"Good-for-nothing magistrate!" exclaimed Madame Pipelet.

"It is all over, Anastasie,—all is ended,—hope ceases. There's no justice in France; I am really atrociously sacrificed."

And, by way of peroration, M. Pipelet dashed the sign and portrait to the farther end of the passage with all his force. Rodolph and Rigolette had in the shade smiled at M. Pipelet's despair. After having said a few words of consolation to Alfred, whom Anastasie was trying to calm as well as she could, the king of lodgers left the house in the Rue du Temple with Rigolette, and they both got into a coach to go to François Germain's.


CHAPTER II.

THE WILL.

François Germain resided No. 11 Boulevard St. Denis. It may not be amiss to recall to the reader, who has probably forgotten the circumstance, that Madame Mathieu, the diamond-matcher, whose name has been already mentioned as the person for whom Morel the lapidary worked, lodged in the same house as Germain. During the long ride from the Rue du Temple to the Rue St. Honoré, where dwelt the dressmaker for whom Rigolette worked, Rodolph had ample opportunities of more fully appreciating the fine natural disposition of his companion. Like all instinctively noble and devoted characters, she appeared utterly unconscious of the delicacy and generosity of her conduct, all she said and did seeming to her as the most simple and matter-of-course thing possible.

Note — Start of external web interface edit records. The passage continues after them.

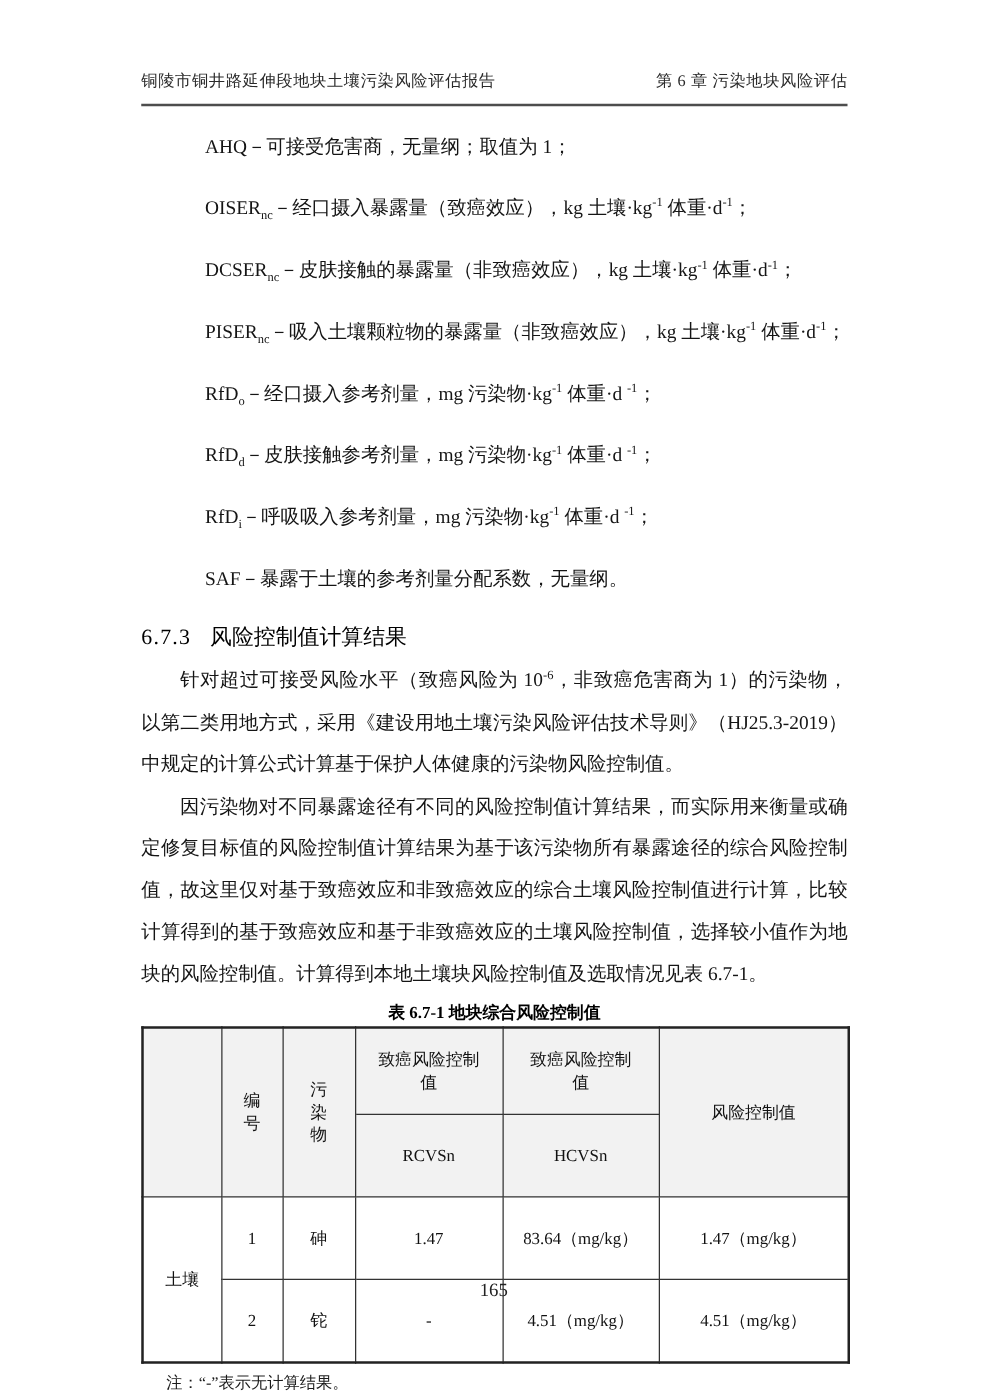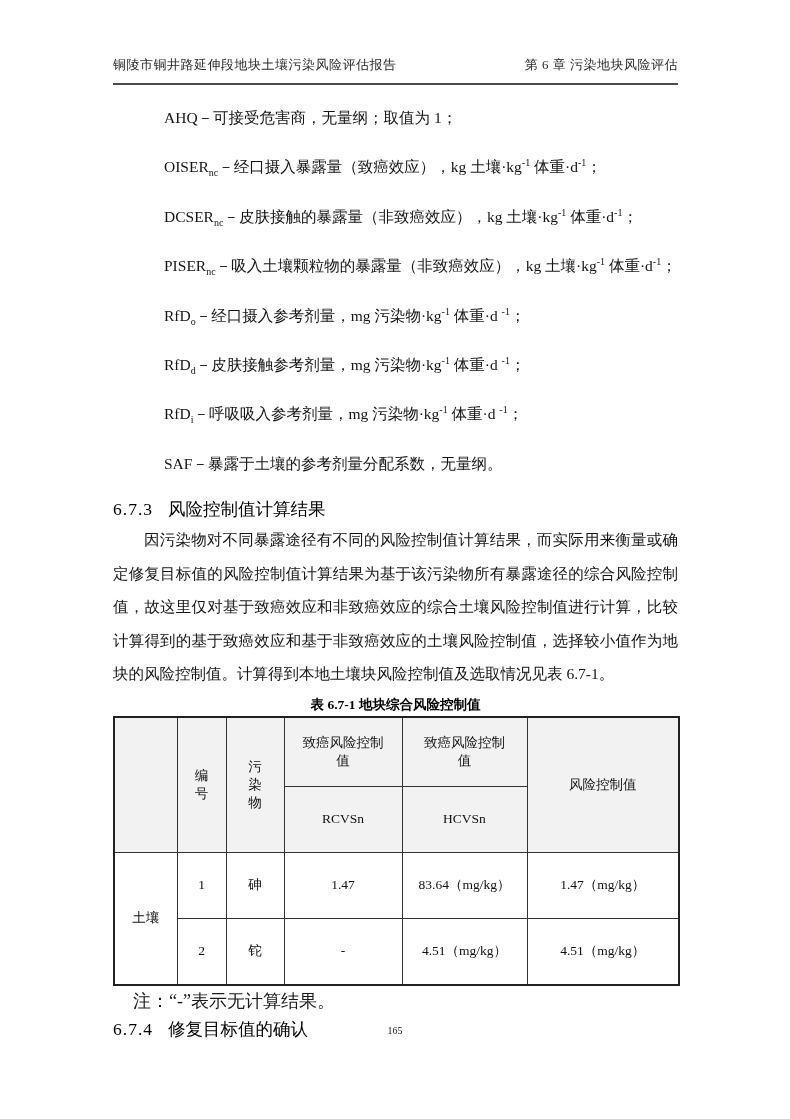"针对超过可接受风险水平（致癌风险为 10-6，非致癌危害商为" p.body-para { html: none -> <p>针对超过可接受风险水平（致癌风险为 10<sup>-6</sup>，非致癌危害商为 1）的污染物，以第二类用地方式，采用《建设用地土壤污染风险评估技术导则》（HJ25.3-2019）中规定的计算公式计算基于保护人体健康的污染物风险控制值。</p> }
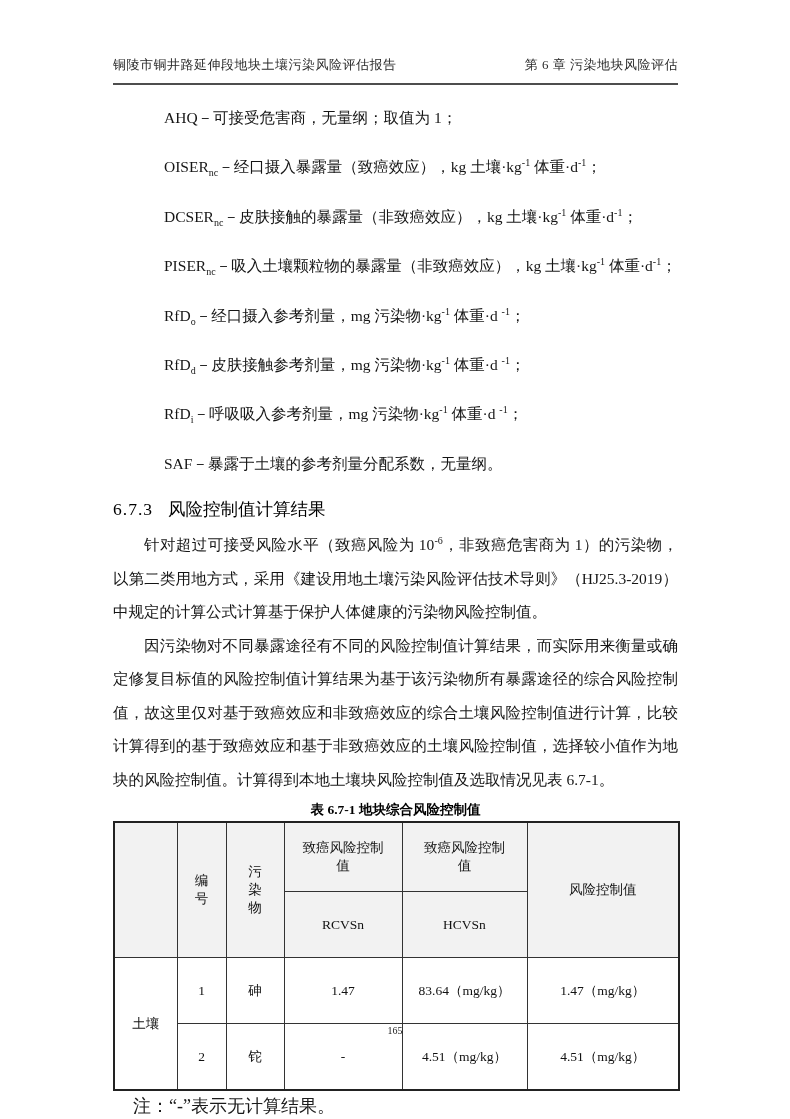"165" .page-number { font-size: 10px -> 15px }
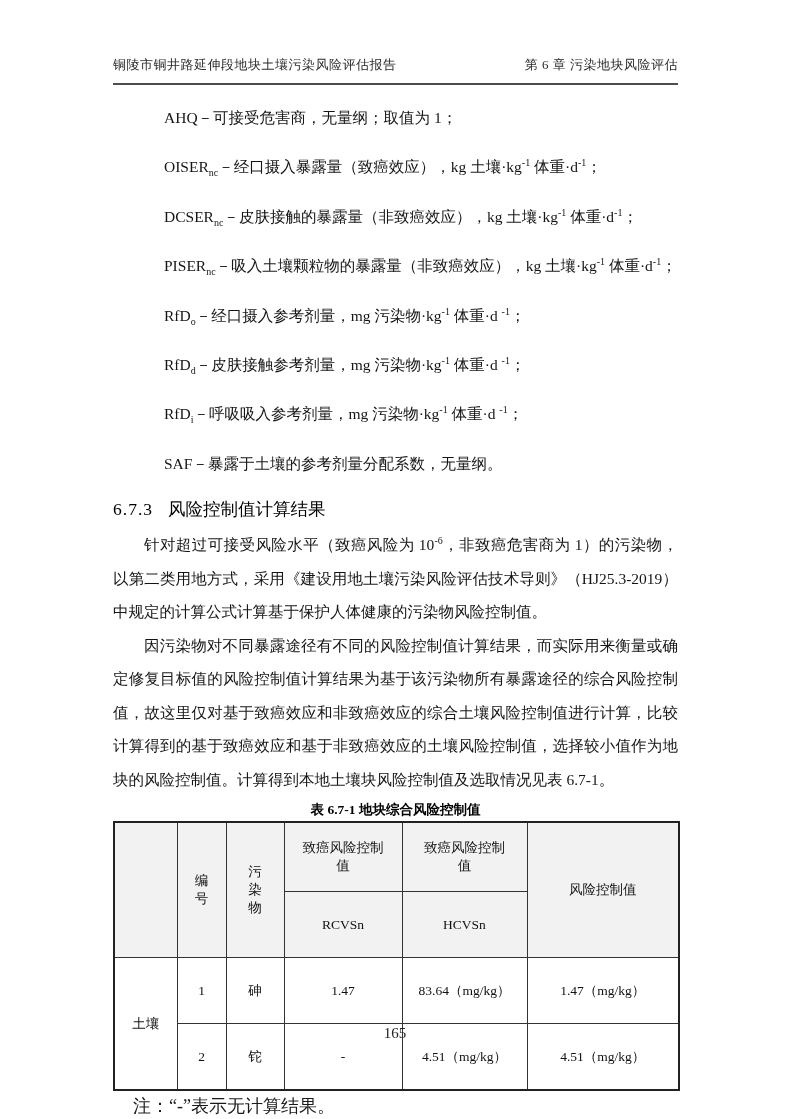"注：“-”表示无计算结果。" .note { font-size: 18px -> 13px }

Nothing would have been more easy than for Rodolph to provide liberally both for Rigolette's present and future wants, and thus to have enabled her to carry her consoling attentions to Louise and Germain, without grieving over the loss of that time which was necessarily taken from her work,—her sole dependence; but the prince was unwilling to diminish the value of the grisette's devotion by removing all the difficulties, and, although firmly resolved to bestow a rich reward on the rare and beautiful qualities he hourly discovered in her, he determined to follow her to the termination of this new and interesting trial. It is scarcely necessary to say that, had the health of the young girl appeared to suffer in the smallest degree from the increase of labour she so courageously imposed on herself, in order to dedicate a portion of each week to the unhappy daughter of the lapidary and the son of the Schoolmaster, Rodolph would instantaneously have stepped forward to her aid; and he continued to study with equal pleasure and emotion the workings of a nature so naturally disposed to view everything on its sunny side, so full of internal happiness, and so little accustomed to sorrow that occasionally she would smile, and seem the mirthful creature nature had made her, spite of all the grief by which she was surrounded.

At the end of about an hour, the fiacre, returning from the Rue St. Honoré, stopped before a modest, unpretending sort of house, situated No. 11 Boulevard St. Denis. Rodolph assisted Rigolette to alight. The young sempstress then proceeded to the porter's lodge, where she communicated Germain's intentions, without forgetting the promised gratuity.